Exercise aim = From the material below, return every line that includes "Select".

Data section =
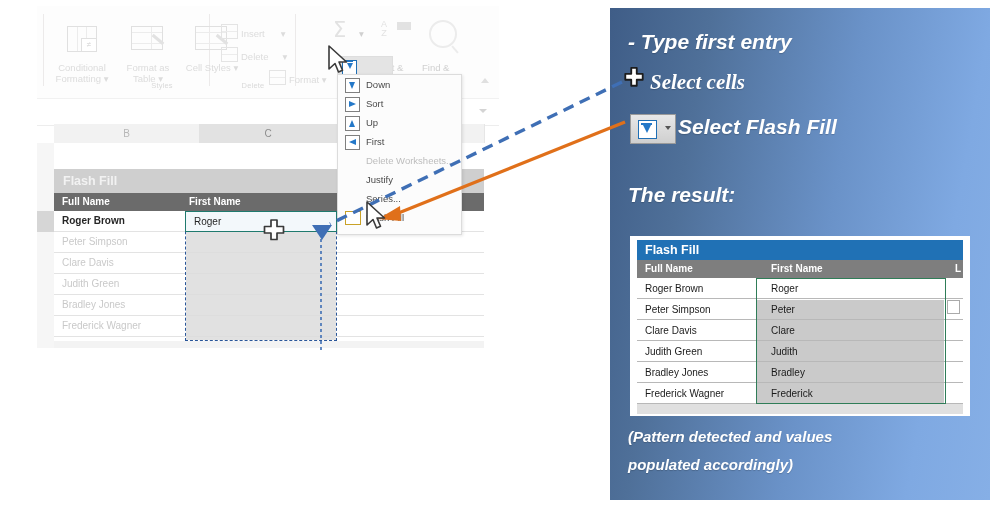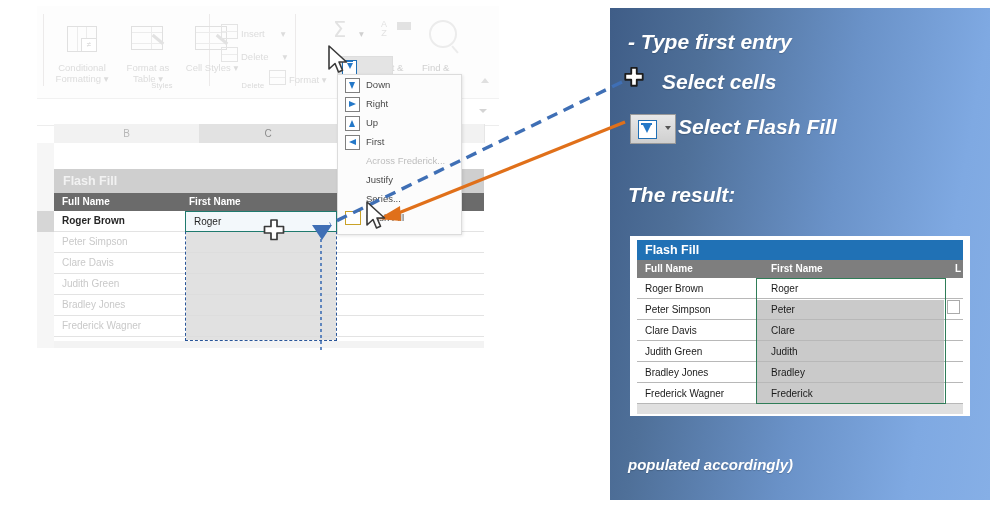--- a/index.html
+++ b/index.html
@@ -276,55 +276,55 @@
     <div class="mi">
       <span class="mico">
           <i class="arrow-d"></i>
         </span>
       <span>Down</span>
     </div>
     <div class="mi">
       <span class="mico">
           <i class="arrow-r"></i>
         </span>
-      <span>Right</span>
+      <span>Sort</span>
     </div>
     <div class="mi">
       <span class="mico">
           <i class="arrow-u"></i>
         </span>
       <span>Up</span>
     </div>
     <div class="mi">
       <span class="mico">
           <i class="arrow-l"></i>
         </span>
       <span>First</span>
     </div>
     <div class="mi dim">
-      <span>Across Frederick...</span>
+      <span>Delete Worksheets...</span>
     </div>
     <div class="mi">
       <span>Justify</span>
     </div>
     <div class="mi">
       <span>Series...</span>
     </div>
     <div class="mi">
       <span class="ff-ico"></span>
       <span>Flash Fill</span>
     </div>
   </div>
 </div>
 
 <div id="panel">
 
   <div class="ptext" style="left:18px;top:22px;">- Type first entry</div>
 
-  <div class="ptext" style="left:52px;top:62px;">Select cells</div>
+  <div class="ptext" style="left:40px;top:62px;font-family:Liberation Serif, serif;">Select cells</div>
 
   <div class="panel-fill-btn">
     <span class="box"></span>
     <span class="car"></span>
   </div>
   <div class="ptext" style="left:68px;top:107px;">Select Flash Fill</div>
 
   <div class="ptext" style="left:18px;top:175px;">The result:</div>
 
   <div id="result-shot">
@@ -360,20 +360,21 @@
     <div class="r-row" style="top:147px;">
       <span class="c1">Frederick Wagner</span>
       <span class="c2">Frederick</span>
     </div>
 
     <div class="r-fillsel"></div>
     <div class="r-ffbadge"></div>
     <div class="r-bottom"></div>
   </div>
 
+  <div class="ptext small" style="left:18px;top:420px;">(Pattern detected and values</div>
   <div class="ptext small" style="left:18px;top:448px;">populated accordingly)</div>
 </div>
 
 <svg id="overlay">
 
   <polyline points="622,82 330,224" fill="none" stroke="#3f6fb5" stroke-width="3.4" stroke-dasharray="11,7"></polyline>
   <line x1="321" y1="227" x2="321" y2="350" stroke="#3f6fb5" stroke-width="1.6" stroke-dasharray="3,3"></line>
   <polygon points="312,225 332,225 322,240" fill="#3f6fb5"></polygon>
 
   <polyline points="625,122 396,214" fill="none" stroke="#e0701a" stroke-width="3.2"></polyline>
==
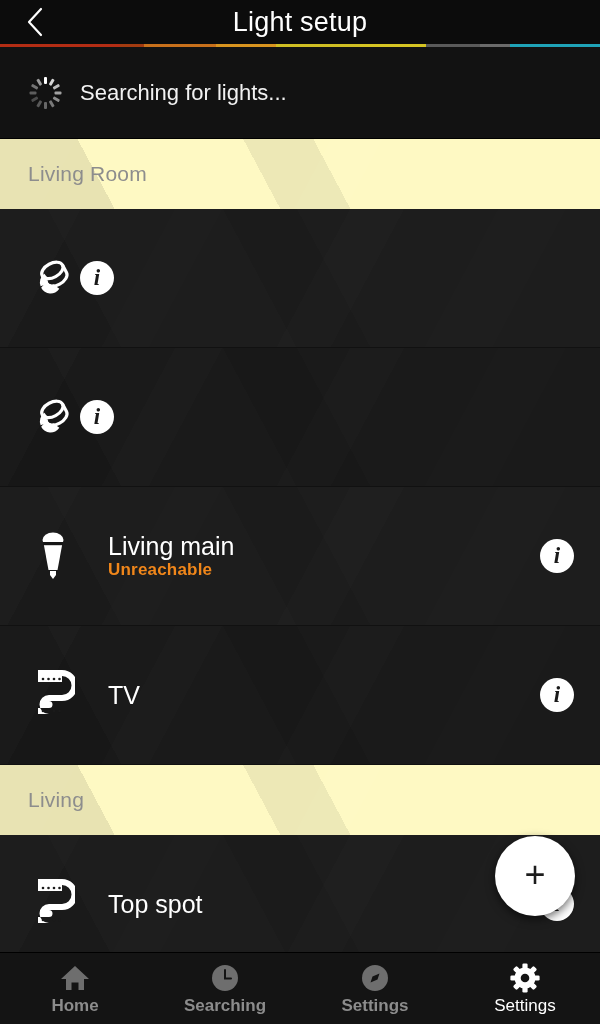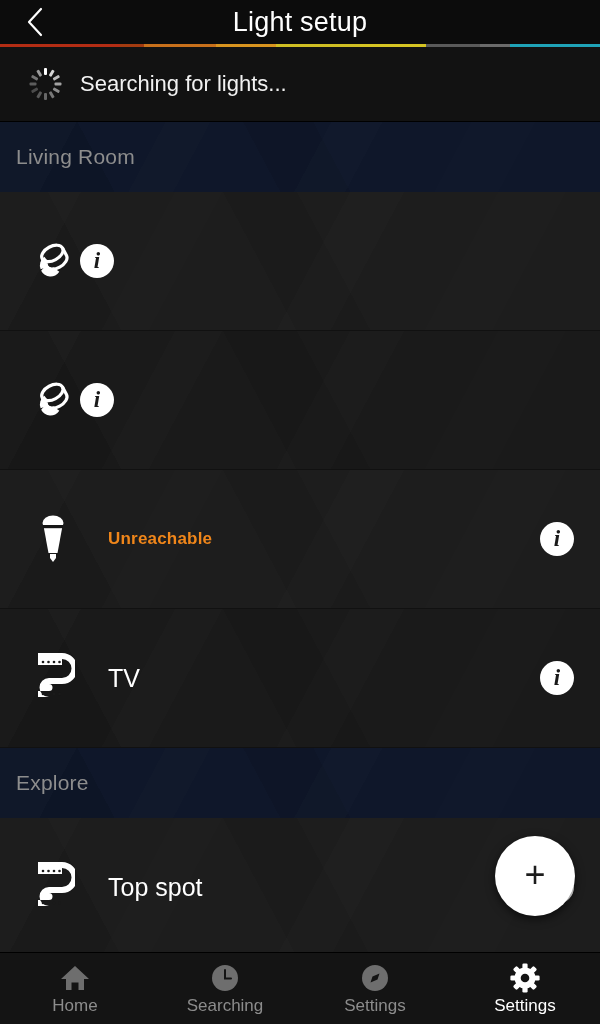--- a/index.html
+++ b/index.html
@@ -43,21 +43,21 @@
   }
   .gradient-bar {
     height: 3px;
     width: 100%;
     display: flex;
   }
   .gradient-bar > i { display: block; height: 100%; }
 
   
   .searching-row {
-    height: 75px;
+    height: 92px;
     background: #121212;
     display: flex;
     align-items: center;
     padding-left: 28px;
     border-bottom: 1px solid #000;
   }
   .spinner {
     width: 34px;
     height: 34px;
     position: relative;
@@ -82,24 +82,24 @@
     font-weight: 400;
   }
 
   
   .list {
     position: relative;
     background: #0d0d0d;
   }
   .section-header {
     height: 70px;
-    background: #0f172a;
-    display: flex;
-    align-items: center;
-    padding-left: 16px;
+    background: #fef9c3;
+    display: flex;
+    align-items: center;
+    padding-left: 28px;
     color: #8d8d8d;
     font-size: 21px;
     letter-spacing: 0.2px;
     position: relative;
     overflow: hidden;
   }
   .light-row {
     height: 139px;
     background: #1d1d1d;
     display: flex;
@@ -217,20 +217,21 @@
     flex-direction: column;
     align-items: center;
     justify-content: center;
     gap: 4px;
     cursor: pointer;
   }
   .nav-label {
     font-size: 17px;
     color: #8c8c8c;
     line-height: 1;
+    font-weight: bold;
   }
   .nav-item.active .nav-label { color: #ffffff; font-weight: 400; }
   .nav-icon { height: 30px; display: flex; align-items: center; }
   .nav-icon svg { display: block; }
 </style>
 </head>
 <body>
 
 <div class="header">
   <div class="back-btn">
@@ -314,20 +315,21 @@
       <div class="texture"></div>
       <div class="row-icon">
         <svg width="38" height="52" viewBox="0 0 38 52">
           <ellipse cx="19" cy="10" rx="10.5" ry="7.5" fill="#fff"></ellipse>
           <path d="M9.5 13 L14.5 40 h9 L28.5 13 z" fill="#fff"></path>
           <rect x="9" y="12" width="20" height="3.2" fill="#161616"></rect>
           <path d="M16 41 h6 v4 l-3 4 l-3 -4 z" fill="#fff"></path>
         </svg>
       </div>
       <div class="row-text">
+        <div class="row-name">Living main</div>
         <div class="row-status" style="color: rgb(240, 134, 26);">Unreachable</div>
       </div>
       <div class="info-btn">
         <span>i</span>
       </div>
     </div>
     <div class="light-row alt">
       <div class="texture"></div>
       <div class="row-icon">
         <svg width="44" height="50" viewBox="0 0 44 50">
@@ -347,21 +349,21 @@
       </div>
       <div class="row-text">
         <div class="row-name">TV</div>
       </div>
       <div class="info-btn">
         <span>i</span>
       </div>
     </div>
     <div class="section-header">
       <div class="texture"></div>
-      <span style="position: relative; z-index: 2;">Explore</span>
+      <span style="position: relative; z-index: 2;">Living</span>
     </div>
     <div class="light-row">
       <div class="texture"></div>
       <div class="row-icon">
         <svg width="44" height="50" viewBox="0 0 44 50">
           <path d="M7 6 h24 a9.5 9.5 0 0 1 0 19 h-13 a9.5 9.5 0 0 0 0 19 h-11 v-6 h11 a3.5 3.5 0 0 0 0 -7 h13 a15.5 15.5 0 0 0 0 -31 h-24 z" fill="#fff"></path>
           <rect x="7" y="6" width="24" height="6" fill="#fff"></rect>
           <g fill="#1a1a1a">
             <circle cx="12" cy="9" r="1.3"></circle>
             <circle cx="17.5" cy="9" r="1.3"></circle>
...
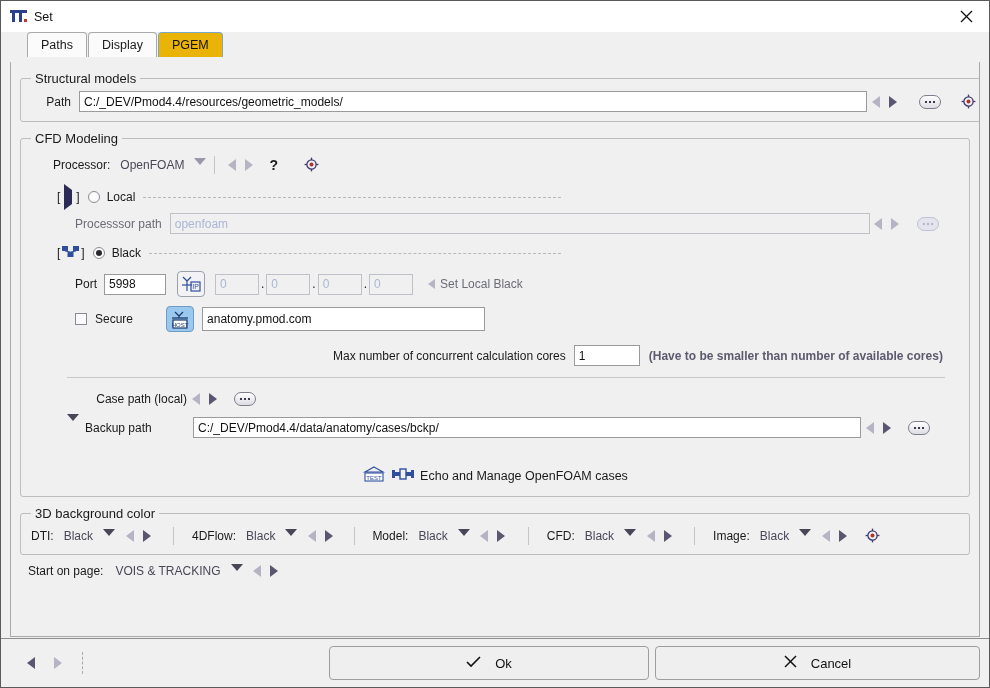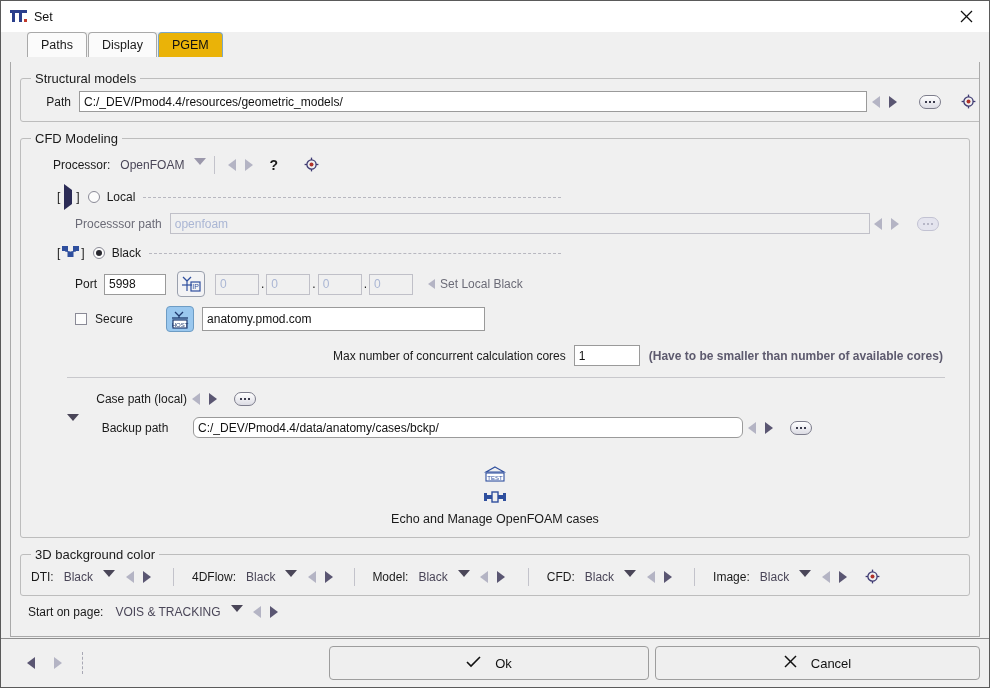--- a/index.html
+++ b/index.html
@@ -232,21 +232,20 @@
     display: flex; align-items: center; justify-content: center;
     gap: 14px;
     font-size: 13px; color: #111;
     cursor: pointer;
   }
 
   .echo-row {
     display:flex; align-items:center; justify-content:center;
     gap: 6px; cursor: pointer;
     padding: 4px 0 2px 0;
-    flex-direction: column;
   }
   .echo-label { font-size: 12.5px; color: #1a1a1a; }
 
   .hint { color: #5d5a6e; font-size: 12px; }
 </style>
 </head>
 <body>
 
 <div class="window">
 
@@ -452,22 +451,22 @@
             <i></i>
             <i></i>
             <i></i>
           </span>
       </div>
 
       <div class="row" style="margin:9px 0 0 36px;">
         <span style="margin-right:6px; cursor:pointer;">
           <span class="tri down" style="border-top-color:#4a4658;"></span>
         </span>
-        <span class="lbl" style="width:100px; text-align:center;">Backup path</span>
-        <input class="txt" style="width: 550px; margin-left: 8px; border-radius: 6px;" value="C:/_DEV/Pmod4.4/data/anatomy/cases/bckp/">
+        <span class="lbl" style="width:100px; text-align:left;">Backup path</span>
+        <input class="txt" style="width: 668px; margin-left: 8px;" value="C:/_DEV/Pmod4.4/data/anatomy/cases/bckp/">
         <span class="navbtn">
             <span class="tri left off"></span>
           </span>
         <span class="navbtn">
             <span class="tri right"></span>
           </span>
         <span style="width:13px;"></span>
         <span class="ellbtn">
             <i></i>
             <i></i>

Your response =
-  <div class="ptext" style="left:52px;top:62px;">Select cells</div>
+  <div class="ptext" style="left:40px;top:62px;font-family:Liberation Serif, serif;">Select cells</div>
   <div class="ptext" style="left:68px;top:107px;">Select Flash Fill</div>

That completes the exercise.